A Inteligência Artificial (IA) é um dos grandes desafios dos próximos anos. Dada a multiplicidade de consequências da IA, concentremo-nos no impacto sobre o emprego e o desemprego.

É previsível que a IA venha a substituir um conjunto de trabalhos que envolvem alguma inteligência, mas rotineira, gerando desemprego, bem como inúmeras outras perdas, que nem são fáceis de prever com o conhecimento de que dispomos neste momento. Também é expectável que sejam criados novos empregos, que poderemos reunir em três grupos: empregos em actividades actuais que exigem saber manejar com a AI; empregos em novas actividades, criadas pela própria IA; empregos gerados pela procura adicional que decorre do enriquecimento com a IA.

Estas mudanças suscitam algumas questões: o desemprego sectorial produzido pela IA será gerível ou demasiado rápido e demasiado concentrado em certo tipo de trabalhadores, determinadas regiões e determinados países? Teremos regiões devastadas, como há anos o Vale do Ave em Portugal e actualmente Detroit nos EUA? O número de novos empregos criados será suficiente para compensar o número de empregos destruídos? Ou teremos uma forte subida do desemprego?

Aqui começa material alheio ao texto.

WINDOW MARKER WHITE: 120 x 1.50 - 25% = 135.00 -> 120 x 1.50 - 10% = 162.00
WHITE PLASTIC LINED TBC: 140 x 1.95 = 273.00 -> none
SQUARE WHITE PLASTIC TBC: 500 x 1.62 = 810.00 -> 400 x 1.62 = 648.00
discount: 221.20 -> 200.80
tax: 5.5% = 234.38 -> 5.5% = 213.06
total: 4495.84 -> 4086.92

Para facilitar a exposição, vou arbitrar alguns valores possíveis. A actual taxa natural de desemprego situa-se entre os 6% e os 7%, pelo que o desemprego está ao nível do possível. Com a IA, com o desencontro entre as qualificações entre os antigos empregos e os novos, é possível que a taxa natural de desemprego suba para próximo dos 10%. Para além disso, poderá não haver suficiente criação de emprego com a IA e a taxa de desemprego poderá subir para, digamos, 12%.

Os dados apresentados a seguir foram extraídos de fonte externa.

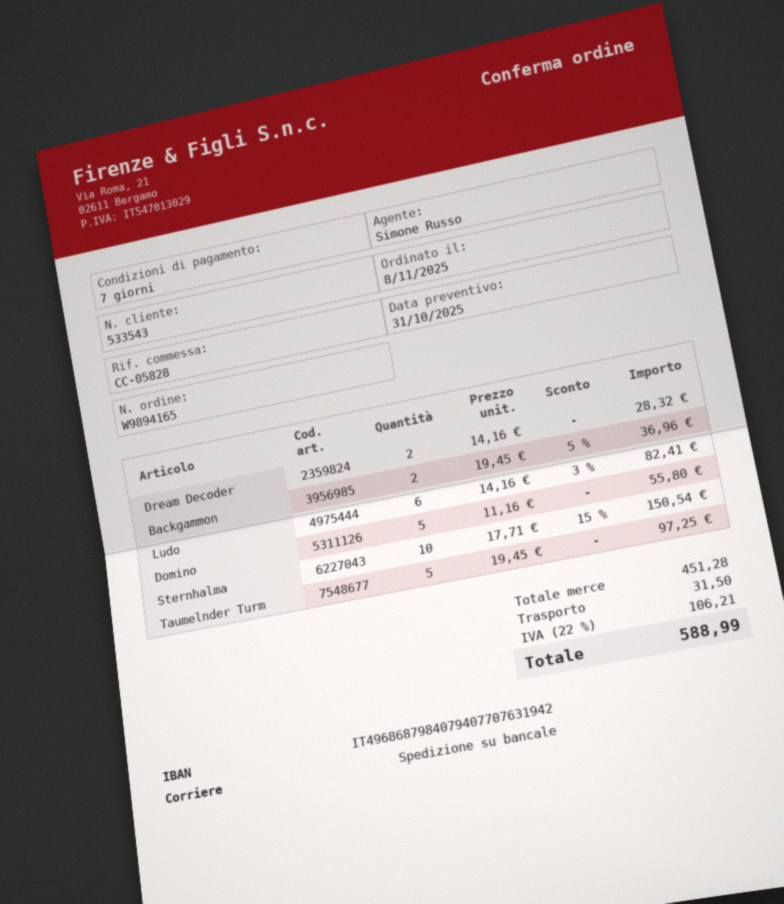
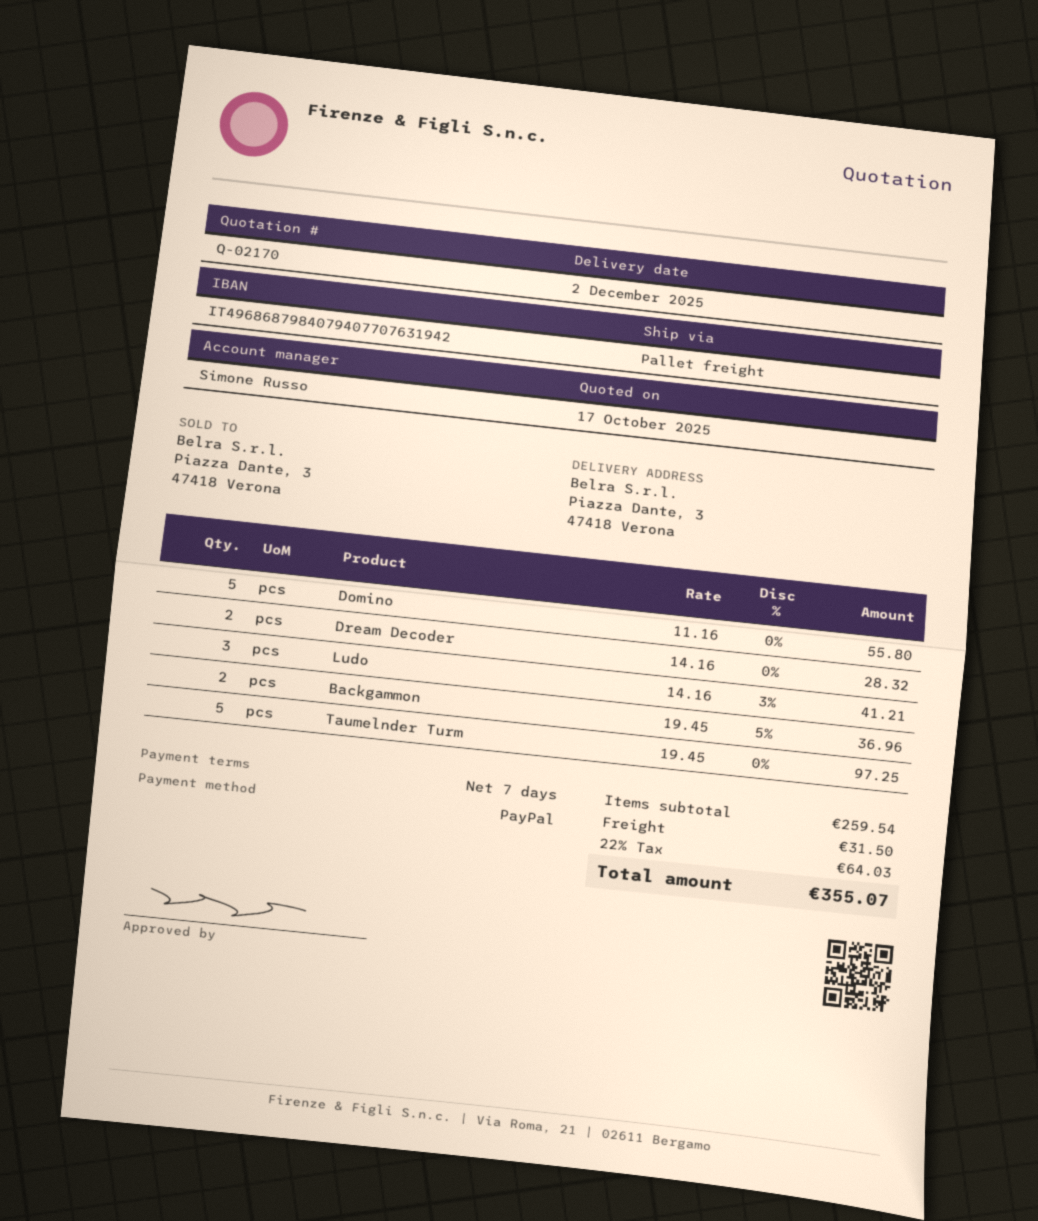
quote date: 2025-10-31 -> 2025-10-17
Ludo: 6 x 14.16 - 3% = 82.41 -> 3 x 14.16 - 3% = 41.21
Sternhalma: 10 x 17.71 - 15% = 150.54 -> none
subtotal: 451.28 -> 259.54
tax: 22% = 106.21 -> 22% = 64.03
total: 588.99 -> 355.07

A diferença entre estes 12% e a nova taxa natural de desemprego é aquilo que se designa como desemprego conjuntural, que poderá ser resolvido com políticas monetárias e orçamentais. Dado que é muito provável que este problema ocorra em simultâneo na zona euro, o BCE poderá ajudar a resolver o essencial desta parte da questão, com descidas adicionais das taxas de juro, em conjunto com algumas medidas orçamentais muito direccionadas.

As medidas para fazer face ao aumento do desemprego estrutural são de uma natureza totalmente distinta, envolvendo a formação de desempregados e de trabalhadores com o emprego em risco. Poderão ser também necessários subsídios permanentes para facilitar esta transferência entre sectores. Uma operária poderia ir passar a trabalhar num lar para a terceira idade (onde se espera um grande aumento da procura de funcionários), mas poderá não ter grande incentivo em fazê-lo sem um subsídio que complemente a diferença de salários.

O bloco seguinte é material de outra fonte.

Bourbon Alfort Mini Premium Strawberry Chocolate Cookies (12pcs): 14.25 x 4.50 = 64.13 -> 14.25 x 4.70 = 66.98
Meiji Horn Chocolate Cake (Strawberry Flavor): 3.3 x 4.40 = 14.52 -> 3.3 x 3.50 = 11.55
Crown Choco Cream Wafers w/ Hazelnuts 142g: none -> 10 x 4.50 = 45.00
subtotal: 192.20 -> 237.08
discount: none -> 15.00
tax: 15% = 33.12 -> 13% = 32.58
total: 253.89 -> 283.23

Há alguma similitude entre as mudanças introduzidas pela IA e as trazidas pela globalização. Em geral, a globalização não trouxe aumento sustentado do desemprego, mas produziu grupos de ganhadores e de perdedores. Os ganhos dos primeiros terão sido superiores às perdas dos segundos, mas não houve cuidado em compensar os perdedores, que hoje engrossam a multidão de descontentes que alimentam a expansão crescente de partidos nacionalistas.

Talvez tivesse sido possível ter evitado a globalização no passado (na verdade o erro foi não ter cuidado dos perdedores), mas é evidente que nenhum país pode impedir a IA de ter impacto em si, mesmo que tente impedir a sua entrada. Ou seja, o que será essencial é não repetir os erros do passado, identificar quem é prejudicado por estas alterações tecnológicas e ajudá-los.

O autor escreve de acordo com a antiga ortografia.